Using the geographic distributions and feeding preferences of all terrestrial large mammals, the authors found that trophic communities could be characterised by six main groups. The distribution of the groups is clearly related to climate, offering new grounds for accurately forecasting responses of animal communities to climate change.
Climate has an important role shaping the distributions of species, but we know little how it shapes the interactions of species at the community level. The study focuses on one of the most important biotic interactions: trophic interactions.
“With help of water and nutrients, plants transform solar energy into biomass, such as leaves, fruit, and seeds. The biomass is then consumed by other organisms, such as folivores, frugívoros, and granivores. The starting hypothesis was that the quantity of energy available in every region, which is determined by the climate, limits the types of food webs that can exists therein. The results were surprisingly clear” explains Miguel B. Araújo.
“We analysed the geographical distributions and feeding preferences of all terrestrial mammals with more than 3 kg and found that they are grouped into 6 clear trophic communities. These communities are linked to the climate in which they occur“, explain Manuel Mendoza. “There is an apparent determinism in the structuring of food webs that seems to self-organise in order to best exploit the available resources. Specifically, we found six basic types of trophic organisation that we termed boreal, temperate, semiarid, seasonal tropical, humid tropical and depauperate“, he notes.
The results also reveal that human activities directly affect the trophic structures of animal communities, leading to a reduction in the numbers of coexisting species that expected from trophic-climate relationships. “The depauperate structures are very interesting. We find them in oceanic islands, deserts, and polar regions, but also in regions highly affected by human activities. On islands, it is possible that trophic simplification comes about because the difficulties of dispersal of species from some guilds, that is, trophic profiles. It is also possible, they depauperate community are the outcome of past extinctions caused by human colonisation of the islands. In fact, that is what we find in some boreal and temperate communities of Western Europe and Northeastern America that display clear patterns of trophic simplification, or tropical communities that are heading towards semiarid state“, explains Araújo. “These results will help project the effects of climate change as well as other human-induced changes in land use on biodiversity, since trophic structures are the way in which biodiversity organises itself to efficiently explore the resources available within ecosystems” concludes MiguelAraújo.
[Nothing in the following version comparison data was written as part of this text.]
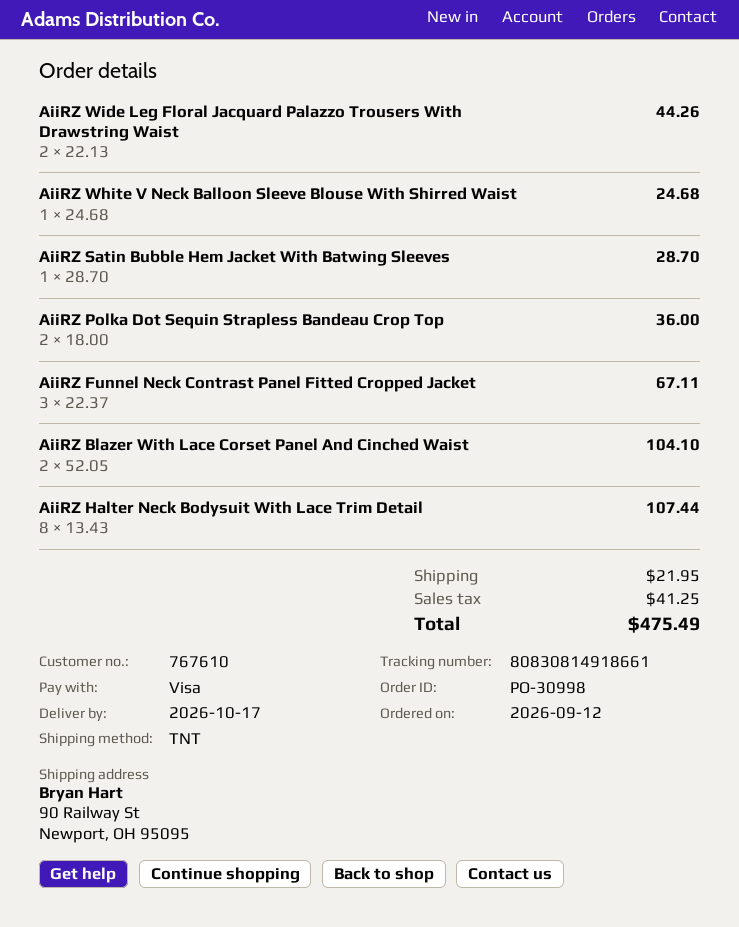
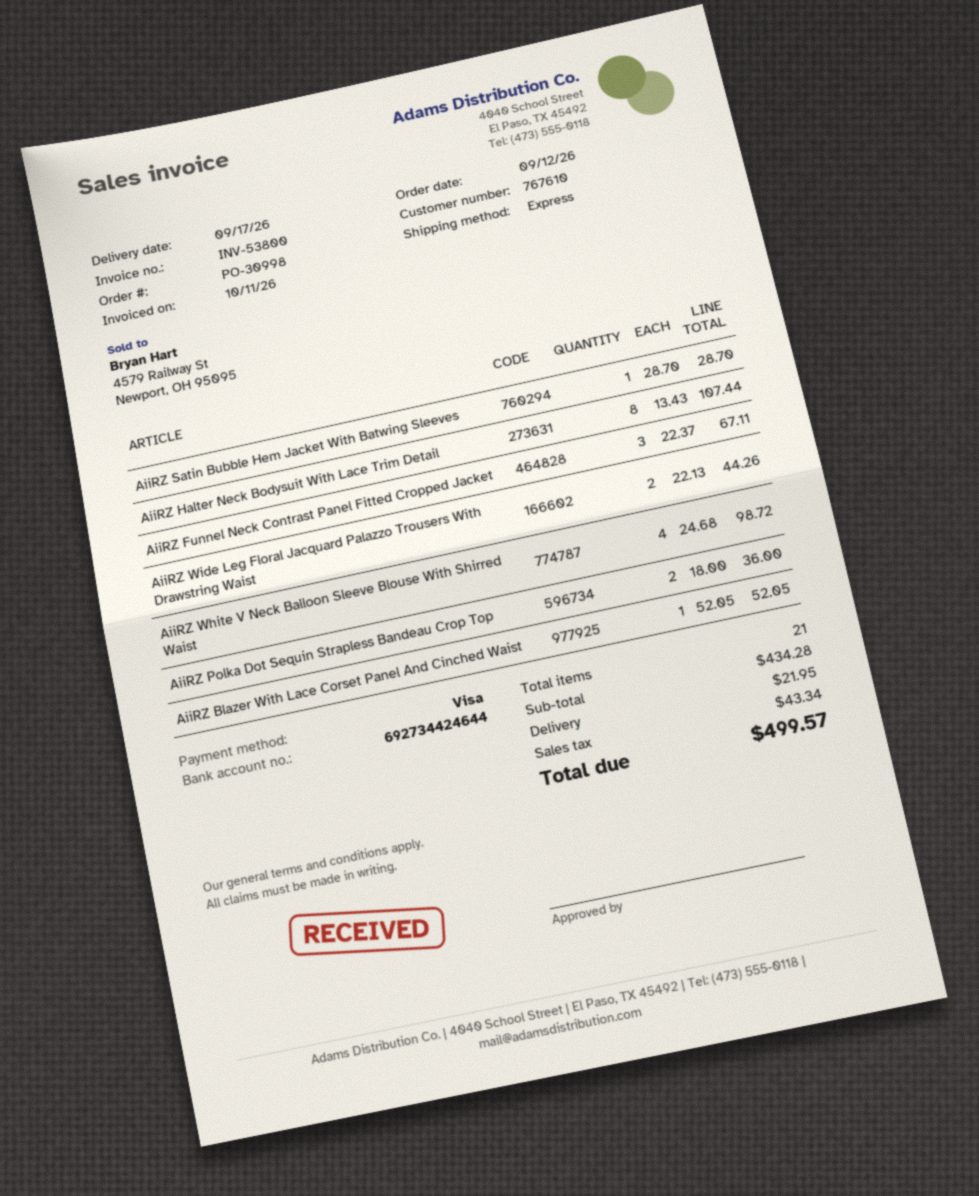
delivery date: 2026-10-17 -> 2026-09-17
shipping method: TNT -> express
AiiRZ White V Neck Balloon Sleeve Blouse With Shirred Waist: 1 x 24.68 = 24.68 -> 4 x 24.68 = 98.72
AiiRZ Blazer With Lace Corset Panel And Cinched Waist: 2 x 52.05 = 104.10 -> 1 x 52.05 = 52.05
tax: 41.25 -> 43.34
total: 475.49 -> 499.57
Figure. Six types of mammal trophic structures around the world: boreal, temperate, semi arid, seasonal tropical, and humid tropical environments. For convenience, trophic structures are represented as bipartite networks depicting energy flows between trophic guilds and their main resources. Resources: grass gr, leaves lv, fruits fr, flowers fw, forbes fb, seeds sd, invertebrates inv, fish fs, small vertebrates sv, mammals (1-10 kg) sm, 10-100 kg mm, (>100 kg) lm. Trophic guilds: selective herbivores SH, plant material feeders PF, small carnivores SC, frugivores FR, folivores FL, mixed feeders (being both grazers and browsers), MF, omnivores OM, grazers Gz, piscivores PS, invertebrate feeders IF, large carnivores LC. The size of the nodes for the guilds (white) is proportional to the number of species from the guild in the food web. Arrows represent the fluxes of energy from resources to guilds. The magnitude of the fluxes is represented by the thickness of the arrows and increases with the sum of the estimated percentage of that resource in the diet of all the species in that guild. The size of the nodes for resources (black) is proportional to their total contribution to the web. This contribution is equivalent to the sum of the estimated percentage of that resource in the diet of all species. Figure drawn by Pedro Salgado.